Avec une maîtrise exempte de toute précipitation et de hargne superflue, Élie Barrak appréhende dès les premières notes son clavier. À travers son art éclatant, il prodigue une leçon édifiante aux soi-disant musiciens libanais, épris d’eux-mêmes tels des étoiles éphémères, et s’illusionnant en un simulacre de grandeur, en leur démontrant ce qu’un véritable artiste devrait être: dénué d’égocentrisme, ancré dans l’authenticité de l’expression musicale, et porté par un souffle intemporel de virtuosité. Dans la suite inaugurale, composée par Élie Barrak en 2008 à l’occasion du 125e anniversaire de la naissance du philosophe, s’exhalent des passages chantants revêtus d’une expressivité soyeuse et diaprée. Le nay enlace ces moments d’un vibrato délicatement mesuré, peignant des phrases empreintes d’une tendre sensibilité, enluminées par un tremolo fluide du qanoun.
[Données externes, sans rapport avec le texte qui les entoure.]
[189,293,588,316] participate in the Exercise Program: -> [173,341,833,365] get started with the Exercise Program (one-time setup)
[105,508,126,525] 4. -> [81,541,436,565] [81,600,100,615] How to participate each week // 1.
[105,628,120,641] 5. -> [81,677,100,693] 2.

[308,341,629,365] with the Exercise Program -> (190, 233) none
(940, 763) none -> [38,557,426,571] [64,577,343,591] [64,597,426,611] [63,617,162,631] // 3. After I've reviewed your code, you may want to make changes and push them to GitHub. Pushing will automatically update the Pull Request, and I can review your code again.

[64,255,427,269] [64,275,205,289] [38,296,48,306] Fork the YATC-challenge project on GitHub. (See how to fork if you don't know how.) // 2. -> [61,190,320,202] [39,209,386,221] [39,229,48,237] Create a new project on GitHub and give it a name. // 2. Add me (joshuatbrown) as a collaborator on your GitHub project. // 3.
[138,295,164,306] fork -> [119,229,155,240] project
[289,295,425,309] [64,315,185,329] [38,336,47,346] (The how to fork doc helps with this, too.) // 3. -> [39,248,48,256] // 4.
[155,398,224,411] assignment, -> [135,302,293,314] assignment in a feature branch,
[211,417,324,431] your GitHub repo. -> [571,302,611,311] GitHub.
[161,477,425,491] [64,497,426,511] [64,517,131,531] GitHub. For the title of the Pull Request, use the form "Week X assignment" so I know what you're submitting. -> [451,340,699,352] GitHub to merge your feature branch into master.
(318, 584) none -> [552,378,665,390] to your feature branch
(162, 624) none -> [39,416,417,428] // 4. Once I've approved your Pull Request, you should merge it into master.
Distillation d’une âme nouvelle

Au sein de ce panorama musical foisonnant, des pièces luisantes se dessinent, témoignant de l’inventivité du compositeur libanais, qui a pleinement réussi à s’approprier et sublimer des joyaux de la musique d’art harmonique tonale européenne, tels que la Suite pour orchestre de jazz no.2, op.50b, de Dimitri Chostakovitch (1906-1975) et la Gnossienne no.1 en fa mineur d’Érik Satie (1866-1925), à travers des arrangements honorant la partition d’origine tout en distillant une âme nouvelle à ces chefs-d’œuvre. Le pianiste, avec une maîtrise digne d’un sculpteur, modèle les sonorités de sa musique en explorant indéfiniment les abysses de son Steinway, où les touches rivalisent dans des enchaînements telluriques d’accords, tandis que des mordants et des trilles à la main droite viennent ornementer l’ensemble d’une élégance raffinée.

Fusion des timbres

Les pépites musicales des frères Rahbani (Ya Za’iri fi al-doha, Baadna, Oumen) ont également été revisitées par le talent d’Élie Barrak, qui donne une nouvelle dimension à leurs pièces, en privilégiant la fusion des timbres à la distinction individuelle. Il parvient ainsi à donner à son ensemble un souffle épique et des textures quasi-orchestrales, notamment dans Ya Za’iri fi al-doha qui revêt des couleurs nocturnes chopinesques, et dans Oumen où la musique naît somptueusement du silence, les frottements harmoniques s’entrelaçant délicatement sans aucune surcharge expressive. Dans un élan novateur, le compositeur libano-britannique prend plaisir à s’immerger dans la matière sonore du jardin des délices jazzistes de son vieil ami, Ziad Rahbani, offrant un arrangement audacieux de Wahdon dans lequel se mêlent subtilement jazz et couleurs orientalistes.

Poésie romanesque

Cette opulente mosaïque musicale se voit enrichie par la musique levantine, en l’occurrence Samai Aryan d’Ibrahim al-Aryan qui prend vie avec éclat. Élie Barrak déploie des sonorités issues du patrimoine monodique modale levantin en les soumettant aux exigences de la musique harmonique tonale, mais tout en gardant l’essence même de cette œuvre élégiaque. Aux confins émotionnels, entre spleen et allégresse, les spectateurs s’abandonnent avec les musiciens à une valse musicale où se déploie une poésie romanesque, telle une épopée sans fin, la magie des modes levantins se mêlant à une éternelle féerie. Si Élie Barrak excelle dans le réarrangement des œuvres d’autres compositeurs, c’est dans ses propres créations (Suite, Romance et Marche funèbre) et ses improvisations qu’il révèle son génie musical, offrant ainsi une preuve éclatante qu’au Liban, la flamme des prodiges de la musique brille toujours avec éclat.